Мы почти на месте, и Морган тянет меня за рукав.
– Я рада, что между вами все кончено, Эв. Я ему не доверяю. Ты рассказала Люку?
– Нет, я не рассказала Люку. И не собираюсь.
Морган смотрит на меня так, будто готова придушить.
– А должна. Или хотя бы другому копу. Он может вернуться. И действительно попытаться нанести вред.
– Нет.
– Ты не можешь этого знать! – Морган хватает меня, не давая и шагу ступить. – Послушай, я не говорю, что Ноа – психованный убийца, или что-то в этом роде, но ты не можешь быть в этом уверена. Я не хочу быть той рыдающей подружкой из ночного выпуска новостей, которая не заставил подругу сообщить о грозящей ей опасности, и теперь она мертва. – Она бросает мне вопросительный взгляд. – Я не буду спать по ночам, если ты этого не сделаешь.
– Хорошо, блин, ладно. Я позвоню копам и все расскажу. Но честно, в этом нет ничего такого.
Мы направляемся в здание и направляемся ко мне. Поднимаясь по лестнице, Морган обнимает меня, прижимая к себе ближе.
– Спасибо. Теперь я могу быть спокойна.
– Как насчёт того, чтобы успокоить меня и рассказать, как прошла твоя встреча с деканом, а? – Колумбийский не похож на заведение, лояльно относящееся к прогулам студентов из-за проблем с наркотиками. На этой встрече с советом колледжа решался вопрос не о том, сможет ли она закончить этот год обучения или придется начинать его заново. А о том, не выгонят ли ее к чертовой матери.
Морган хмурится.
– Ты должна быть на моей стороне. Декан был в ярости, но мне удалось убедить его, что подобного не повторится.
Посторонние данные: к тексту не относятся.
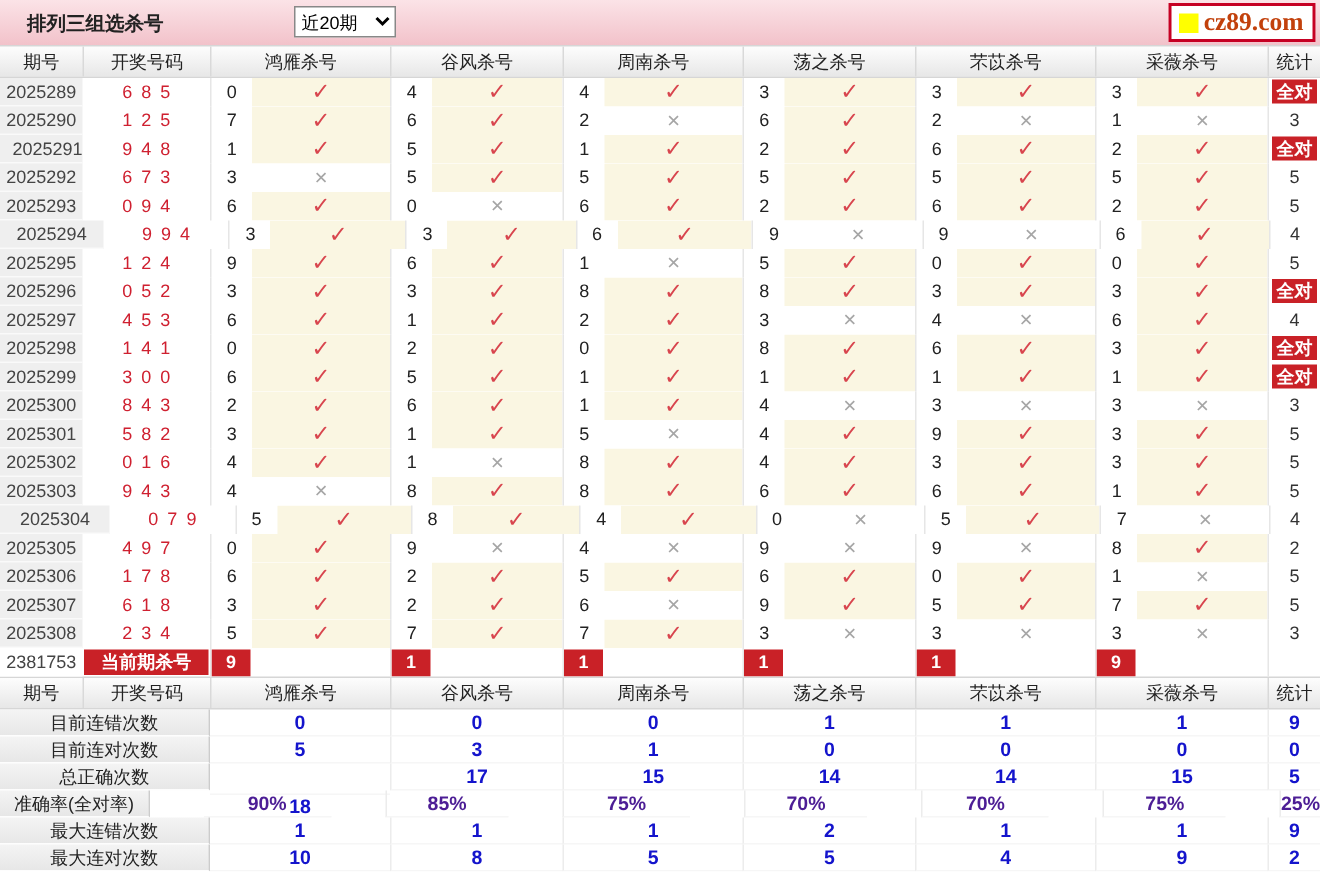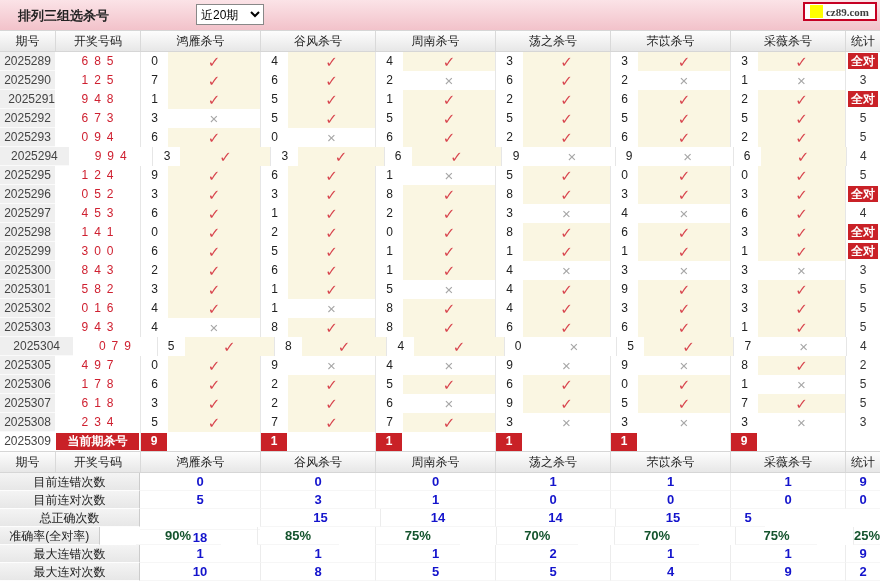--- a/index.html
+++ b/index.html
@@ -2,21 +2,21 @@
 <html><head>
 <meta charset="utf-8">
 <style>
   html,body{margin:0;padding:0;}
   body{width:880px;height:581px;background:#fff;font-family:"Liberation Sans","DejaVu Sans",sans-serif;overflow:hidden;}
   .topbar{position:relative;height:30px;background:linear-gradient(#fbe3e7,#f2c2ca);}
   .title{position:absolute;left:18px;top:7px;font-size:13px;font-weight:bold;color:#222;}
   .period-select{position:absolute;left:196px;top:4px;width:68px;height:21px;font-size:12px;background:#fff;border:1px solid #888;}
   .logo{position:absolute;right:3px;top:2px;background:#fff;border:2px solid #c60023;padding:1px 6px 1px 5px;display:flex;align-items:center;gap:3px;cursor:pointer;}
   .logo-square{width:13px;height:13px;background:#ffff00;display:inline-block;}
-  .logo-text{font-family:"Liberation Serif","DejaVu Serif",serif;font-size:11px;font-weight:bold;color:#404040;}
+  .logo-text{font-family:"Liberation Serif","DejaVu Serif",serif;font-size:17px;font-weight:bold;color:#c2410c;}
 
   .thead{display:flex;height:22px;line-height:20px;background:linear-gradient(#fdfdfd,#e7e7e7);border-top:1px solid #d6d6d6;border-bottom:1px solid #d6d6d6;box-sizing:border-box;}
   .hcell{font-size:12px;color:#222;text-align:center;box-sizing:border-box;border-left:1px solid #d9d9d9;}
   .hcell:first-child{border-left:none;}
 
   .row{display:flex;height:19px;line-height:19px;}
   .cell{box-sizing:border-box;font-size:12px;text-align:center;overflow:hidden;}
   .period{background:#efefef;color:#444;border-bottom:1px solid #fafafa;}
   .number{color:#cf2030;letter-spacing:6px;padding-left:6px;}
   .expert{display:flex;border-left:1px solid #e6e6e6;}
@@ -28,21 +28,21 @@
   .badge{display:inline-block;background:#c92127;color:#fff;font-weight:bold;font-size:12px;line-height:16px;padding:0 2px;margin-top:1px;vertical-align:top;min-width:26px;}
   .banner{background:#c92127;color:#fff;font-weight:bold;font-size:12px;height:17px;line-height:17px;margin:1px;}
   .kill-badge{display:inline-block;width:26px;background:#c92127;color:#fff;font-weight:bold;font-size:12px;line-height:16px;margin-top:1px;vertical-align:top;}
   .current-period{background:#fff;color:#444;}
 
   .srow{display:flex;height:18px;line-height:18px;}
   .slabel{width:140px;background:linear-gradient(#f4f4f4,#e7e7e7);border-bottom:1px solid #fdfdfd;border-right:1px solid #ccc;font-size:12px;color:#222;text-align:center;box-sizing:border-box;}
   .sval{font-size:13px;font-weight:bold;text-align:center;border-left:1px solid #ececec;border-bottom:1px solid #f6f6f6;box-sizing:border-box;}
   .sval:nth-child(2){border-left:none;}
   .v-blue{color:#1414cc;}
-  .v-red{color:#14532d;margin-left:36px;}
+  .v-red{color:#4c1d95;margin-left:36px;}
 </style>
 </head>
 <body>
 
 <div class="page">
   <div class="topbar">
     <span class="title">排列三组选杀号</span>
     <select class="period-select" id="period-select"><option>近20期</option></select>
     <div class="logo">
       <span class="logo-square"></span>
@@ -637,21 +637,21 @@
           <span class="mark bad">×</span>
         </div>
         <div class="cell expert" style="width: 115px;">
           <span class="kill">3</span>
           <span class="mark bad">×</span>
         </div>
         <div class="cell statc" style="width: 35px;">3</div>
       </div>
     </div>
   <div class="row" id="current-row">
-      <div class="cell current-period" style="width: 55px;">2025309</div>
+      <div class="cell current-period" style="width: 55px;">2381753</div>
       <div class="cell" style="width: 85px;">
         <div class="banner">当前期杀号</div>
       </div>
       <div class="cell expert" style="width: 120px;">
         <span class="kill-badge">9</span>
       </div>
       <div class="cell expert" style="width: 115px;">
         <span class="kill-badge">1</span>
       </div>
       <div class="cell expert" style="width: 120px;">
@@ -696,20 +696,21 @@
         <div class="sval v-blue" style="width: 115px;">3</div>
         <div class="sval v-blue" style="width: 120px;">1</div>
         <div class="sval v-blue" style="width: 115px;">0</div>
         <div class="sval v-blue" style="width: 120px;">0</div>
         <div class="sval v-blue" style="width: 115px;">0</div>
         <div class="sval v-blue" style="width: 35px;">0</div>
       </div>
       <div class="srow">
         <div class="slabel">总正确次数</div>
         <div class="sval v-blue" style="width: 120px; margin-top: 20px;">18</div>
+        <div class="sval v-blue" style="width: 115px;">17</div>
         <div class="sval v-blue" style="width: 120px;">15</div>
         <div class="sval v-blue" style="width: 115px;">14</div>
         <div class="sval v-blue" style="width: 120px;">14</div>
         <div class="sval v-blue" style="width: 115px;">15</div>
         <div class="sval v-blue" style="width: 35px;">5</div>
       </div>
       <div class="srow">
         <div class="slabel">准确率(全对率)</div>
         <div class="sval v-red" style="width: 120px;">90%</div>
         <div class="sval v-red" style="width: 115px;">85%</div>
– И все? Тебе даже выговор не влепили?
Морган закатывает глаза и поправляет свой огромный красный свитер. Кстати, красный – совсем не ее цвет. Она все еще похожа на пылающую смерть.
– Ну, они упоминали постановку на учет в течение двух лет, но остановились на испытательном сроке.
Испытательный срок – это нормально. Испытательный срок – это чертовски более удачная идея, чем отметка в личном деле, которая повлияет на дальнейшее обучение.
– Просто убедись, что ты с этим справишься, ладно? Твоя мама права насчет этого. Образование можно отправить псу под хвост, если ты окажешься мертва.
Морган натянуто улыбается, и я вижу, что не пререкаться со мной стоит ей огромных усилий. Она выглядит уставшей. Даже более того – измотанной и опустошенной. Под глазами синяки, скулы очерчены гораздо сильнее, чем обычно.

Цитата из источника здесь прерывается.